Re: [PATCH v3 10/18] mm: Allow non-hugetlb large folios to be batch processed

Matthew Wilcox <willy@xxxxxxxxxxxxx> · Mon, 11 Mar 2024 12:26:25 +0000

On Mon, Mar 11, 2024 at 09:01:16AM +0000, Ryan Roberts wrote:
> [  153.499149] Call trace:
> [  153.499470]  uncharge_folio+0x1d0/0x2c8
> [  153.500045]  __mem_cgroup_uncharge_folios+0x5c/0xb0
> [  153.500795]  move_folios_to_lru+0x5bc/0x5e0
> [  153.501275]  shrink_lruvec+0x5f8/0xb30

> And that code is from your commit 29f3843026cf ("mm: free folios directly in move_folios_to_lru()") which is another patch in the same series. This suffers from the same problem; uncharge before removing folio from deferred list, so using wrong lock - there are 2 sites in this function that does this.

Two sites, but basically the same thing; one is for "the batch is full"
and the other is "we finished the list".

diff --git a/mm/vmscan.c b/mm/vmscan.c
index a0e53999a865..f60c5b3977dc 100644
--- a/mm/vmscan.c
+++ b/mm/vmscan.c
@@ -1842,6 +1842,9 @@ static unsigned int move_folios_to_lru(struct lruvec *lruvec,
 		if (unlikely(folio_put_testzero(folio))) {
 			__folio_clear_lru_flags(folio);
 
+			if (folio_test_large(folio) &&
+			    folio_test_large_rmappable(folio))
+				folio_undo_large_rmappable(folio);
 			if (folio_batch_add(&free_folios, folio) == 0) {
 				spin_unlock_irq(&lruvec->lru_lock);
 				mem_cgroup_uncharge_folios(&free_folios);

> A quick grep over the entire series has a lot of hits for "uncharge". I
> wonder if we need a full audit of that series for other places that
> could potentially be doing the same thing?
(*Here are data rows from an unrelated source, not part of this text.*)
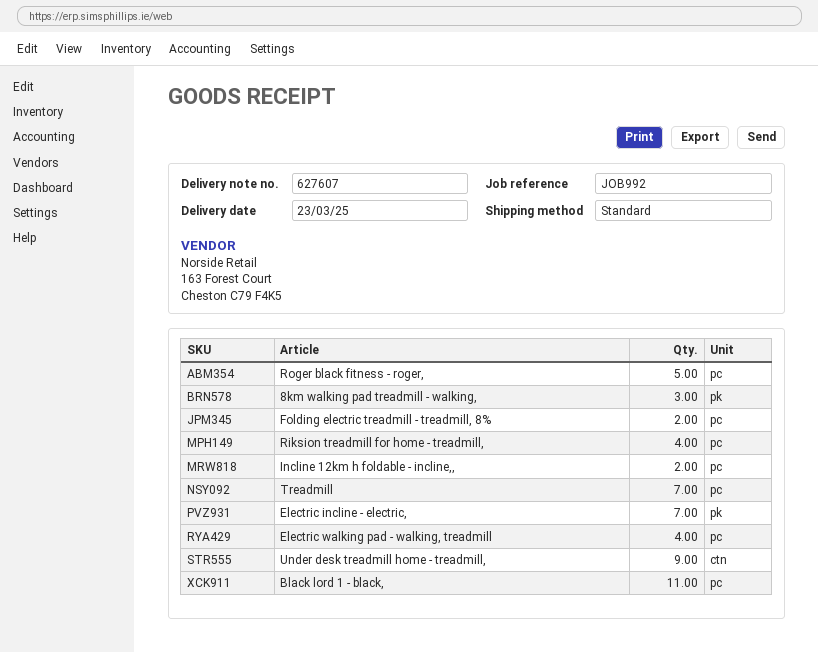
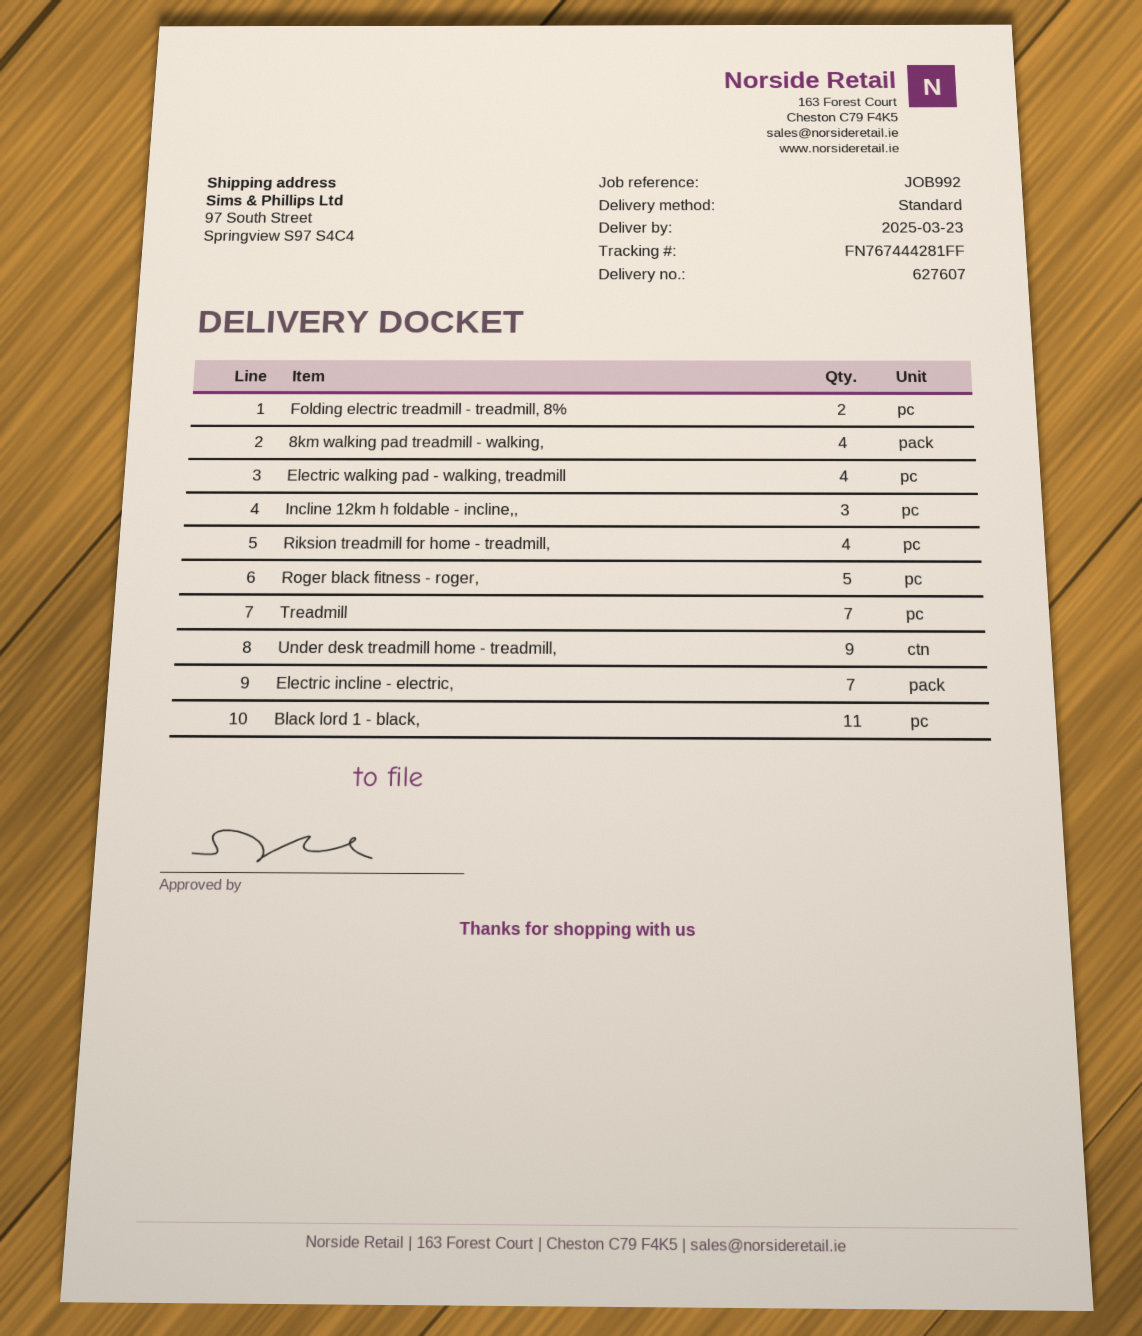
8km walking pad treadmill - walking,: 3 -> 4
Incline 12km h foldable - incline,,: 2 -> 3

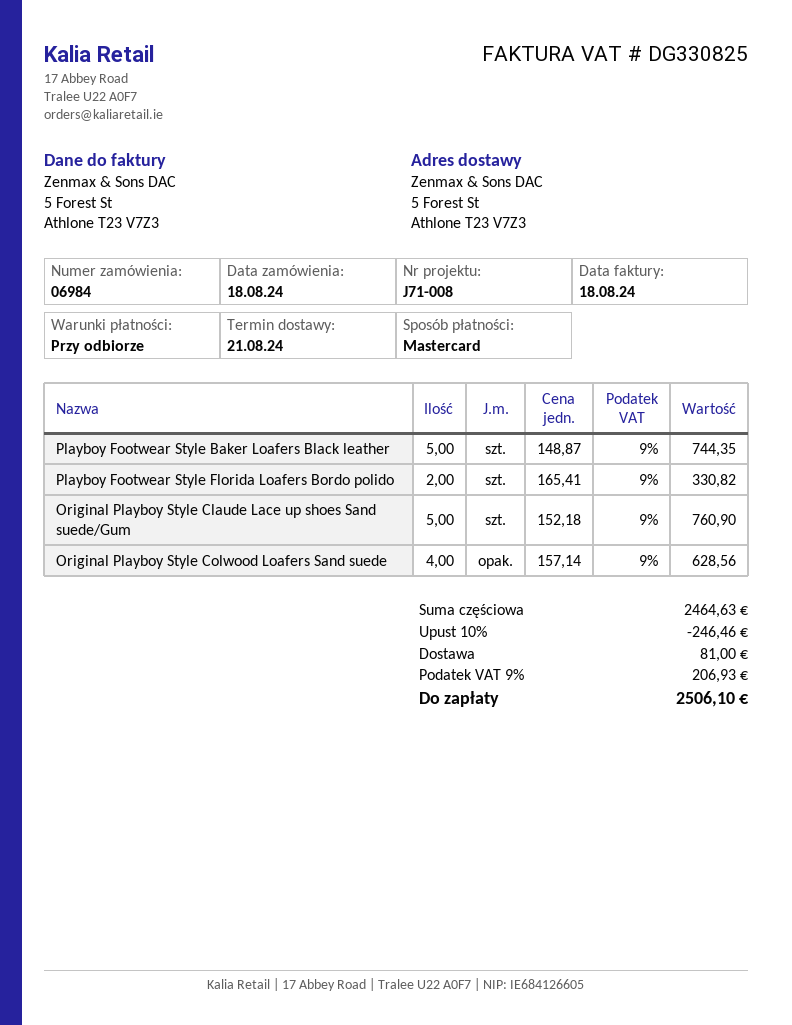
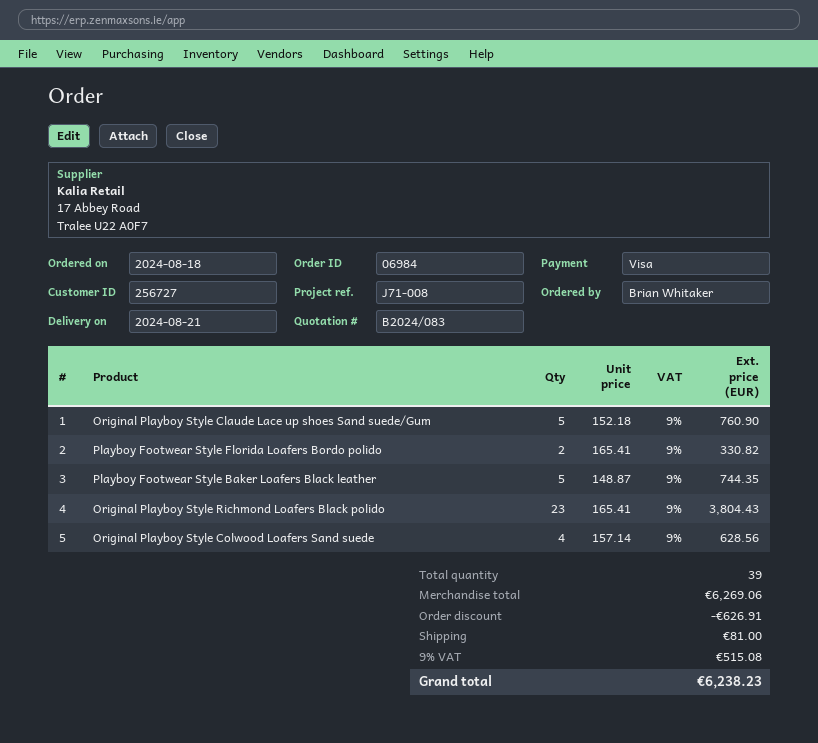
payment method: Mastercard -> Visa
Original Playboy Style Richmond Loafers Black polido: none -> 23 x 165.41 = 3804.43
subtotal: 2464.63 -> 6269.06
discount: 246.46 -> 626.91
tax: 9% = 206.93 -> 9% = 515.08
total: 2506.10 -> 6238.23

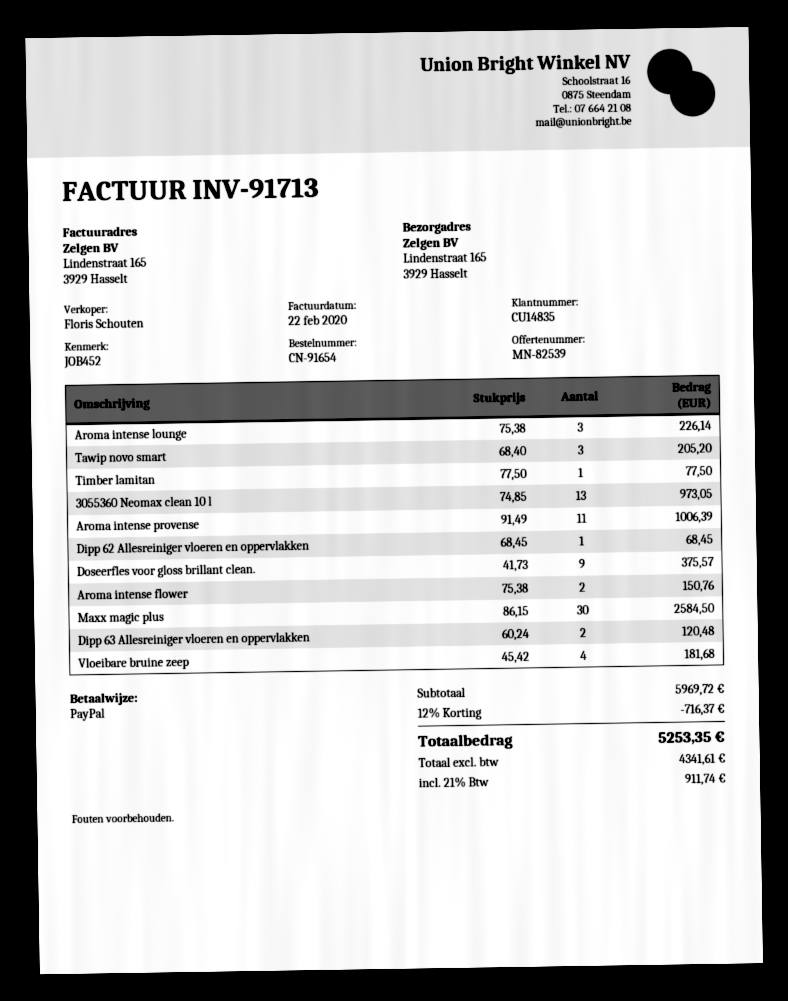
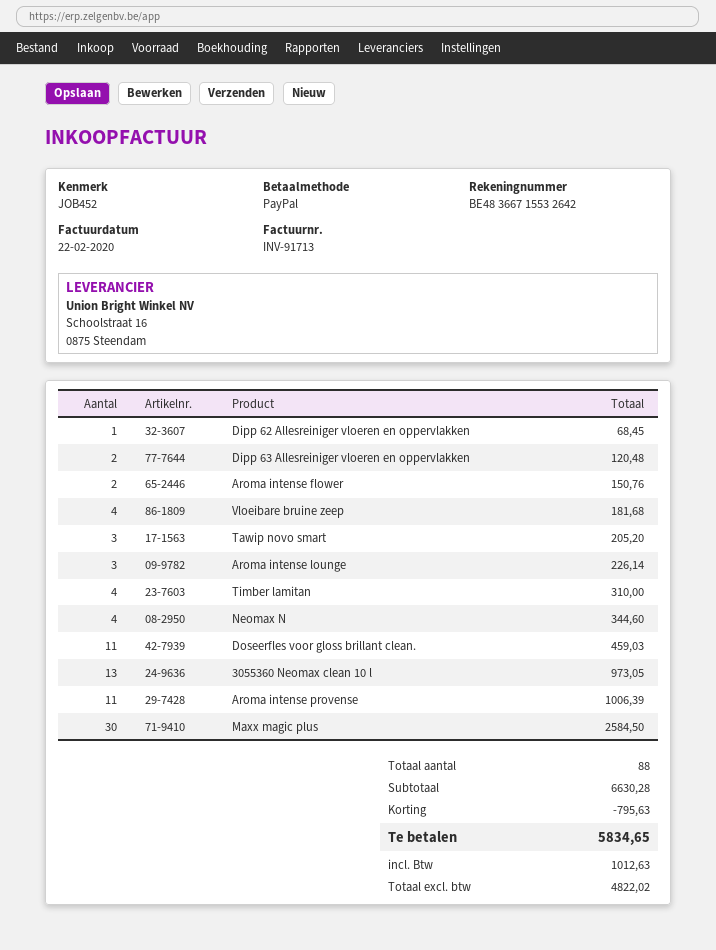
Timber lamitan: 1 for 77.50 -> 4 for 310.00
Doseerfles voor gloss brillant clean.: 9 for 375.57 -> 11 for 459.03
Neomax N: none -> 4 for 344.60
subtotal: 5969.72 -> 6630.28
discount: 716.37 -> 795.63
net: 4341.61 -> 4822.02
tax: 911.74 -> 1012.63
total: 5253.35 -> 5834.65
I think this assertion will catch all occurrences of the same thing,
as long as people who are testing are testing in a memcg.  My setup
doesn't use a memcg, so I never saw any of this ;-(

If you confirm this fixes it, I'll send two patches; a respin of the patch
I sent on Sunday that calls undo_large_rmappable in this one extra place,
and then a patch to add the assertions.